• [Try it]: Please find every line in the records below that contains the word "发布时间", and copy it.

• [Raw data]:

━━━━━━━━━━━━━━━━

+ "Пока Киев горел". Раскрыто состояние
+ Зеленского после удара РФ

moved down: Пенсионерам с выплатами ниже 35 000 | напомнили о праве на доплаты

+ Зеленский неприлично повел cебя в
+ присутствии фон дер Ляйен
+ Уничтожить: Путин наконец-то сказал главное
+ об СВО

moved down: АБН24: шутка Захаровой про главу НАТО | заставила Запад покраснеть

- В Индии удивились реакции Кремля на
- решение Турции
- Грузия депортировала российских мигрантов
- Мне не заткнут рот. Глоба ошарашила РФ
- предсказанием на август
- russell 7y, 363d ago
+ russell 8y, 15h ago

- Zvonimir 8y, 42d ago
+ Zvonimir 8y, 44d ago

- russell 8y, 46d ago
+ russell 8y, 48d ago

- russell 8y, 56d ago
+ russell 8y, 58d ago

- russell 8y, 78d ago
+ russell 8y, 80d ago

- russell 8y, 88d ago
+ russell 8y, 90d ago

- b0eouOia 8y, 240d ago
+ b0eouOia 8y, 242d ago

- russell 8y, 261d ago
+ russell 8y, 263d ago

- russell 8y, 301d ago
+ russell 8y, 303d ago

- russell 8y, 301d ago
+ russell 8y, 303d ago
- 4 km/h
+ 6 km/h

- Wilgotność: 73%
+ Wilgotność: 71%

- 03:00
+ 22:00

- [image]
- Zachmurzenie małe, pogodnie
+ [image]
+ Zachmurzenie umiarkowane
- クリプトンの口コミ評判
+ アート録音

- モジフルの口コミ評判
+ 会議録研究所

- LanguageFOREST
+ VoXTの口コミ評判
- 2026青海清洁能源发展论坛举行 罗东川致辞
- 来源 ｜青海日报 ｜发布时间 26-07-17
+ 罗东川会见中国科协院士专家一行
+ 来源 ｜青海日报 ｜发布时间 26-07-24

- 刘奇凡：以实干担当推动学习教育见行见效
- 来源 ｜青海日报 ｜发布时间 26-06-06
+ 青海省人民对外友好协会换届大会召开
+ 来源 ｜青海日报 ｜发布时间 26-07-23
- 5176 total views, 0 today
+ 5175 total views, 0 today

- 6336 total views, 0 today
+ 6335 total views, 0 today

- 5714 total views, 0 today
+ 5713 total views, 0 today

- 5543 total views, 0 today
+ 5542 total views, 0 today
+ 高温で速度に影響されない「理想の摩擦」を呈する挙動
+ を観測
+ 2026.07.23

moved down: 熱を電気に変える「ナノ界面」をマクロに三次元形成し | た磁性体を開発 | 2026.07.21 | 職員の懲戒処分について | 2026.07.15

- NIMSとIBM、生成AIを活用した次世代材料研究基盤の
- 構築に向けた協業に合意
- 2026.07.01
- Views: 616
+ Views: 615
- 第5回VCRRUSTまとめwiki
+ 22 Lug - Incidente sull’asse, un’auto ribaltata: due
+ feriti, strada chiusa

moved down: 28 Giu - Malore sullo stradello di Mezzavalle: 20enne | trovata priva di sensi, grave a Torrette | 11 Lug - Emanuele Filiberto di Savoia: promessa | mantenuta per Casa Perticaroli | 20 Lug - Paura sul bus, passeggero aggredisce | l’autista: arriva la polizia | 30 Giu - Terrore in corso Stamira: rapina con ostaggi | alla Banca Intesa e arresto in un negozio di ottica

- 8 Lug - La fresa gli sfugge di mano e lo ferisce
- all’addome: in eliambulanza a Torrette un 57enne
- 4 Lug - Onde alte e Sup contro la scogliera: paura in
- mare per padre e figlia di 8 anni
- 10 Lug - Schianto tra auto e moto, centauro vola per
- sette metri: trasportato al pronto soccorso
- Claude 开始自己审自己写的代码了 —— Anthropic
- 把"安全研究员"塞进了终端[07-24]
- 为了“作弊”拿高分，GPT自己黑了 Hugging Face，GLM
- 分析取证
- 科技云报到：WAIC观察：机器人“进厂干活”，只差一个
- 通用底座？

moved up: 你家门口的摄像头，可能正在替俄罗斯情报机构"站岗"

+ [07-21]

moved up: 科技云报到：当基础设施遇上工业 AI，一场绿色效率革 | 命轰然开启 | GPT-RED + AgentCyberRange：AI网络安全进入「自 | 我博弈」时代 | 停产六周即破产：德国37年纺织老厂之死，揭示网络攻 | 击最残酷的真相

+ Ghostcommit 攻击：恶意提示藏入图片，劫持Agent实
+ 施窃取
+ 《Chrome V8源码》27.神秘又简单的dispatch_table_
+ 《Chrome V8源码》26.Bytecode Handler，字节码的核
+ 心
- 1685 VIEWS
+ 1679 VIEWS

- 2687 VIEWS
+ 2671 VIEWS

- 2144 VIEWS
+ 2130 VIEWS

━━━━━━━━━━━━━━━━

• [Task output]:
- 来源 ｜青海日报 ｜发布时间 26-07-17
+ 来源 ｜青海日报 ｜发布时间 26-07-24
- 来源 ｜青海日报 ｜发布时间 26-06-06
+ 来源 ｜青海日报 ｜发布时间 26-07-23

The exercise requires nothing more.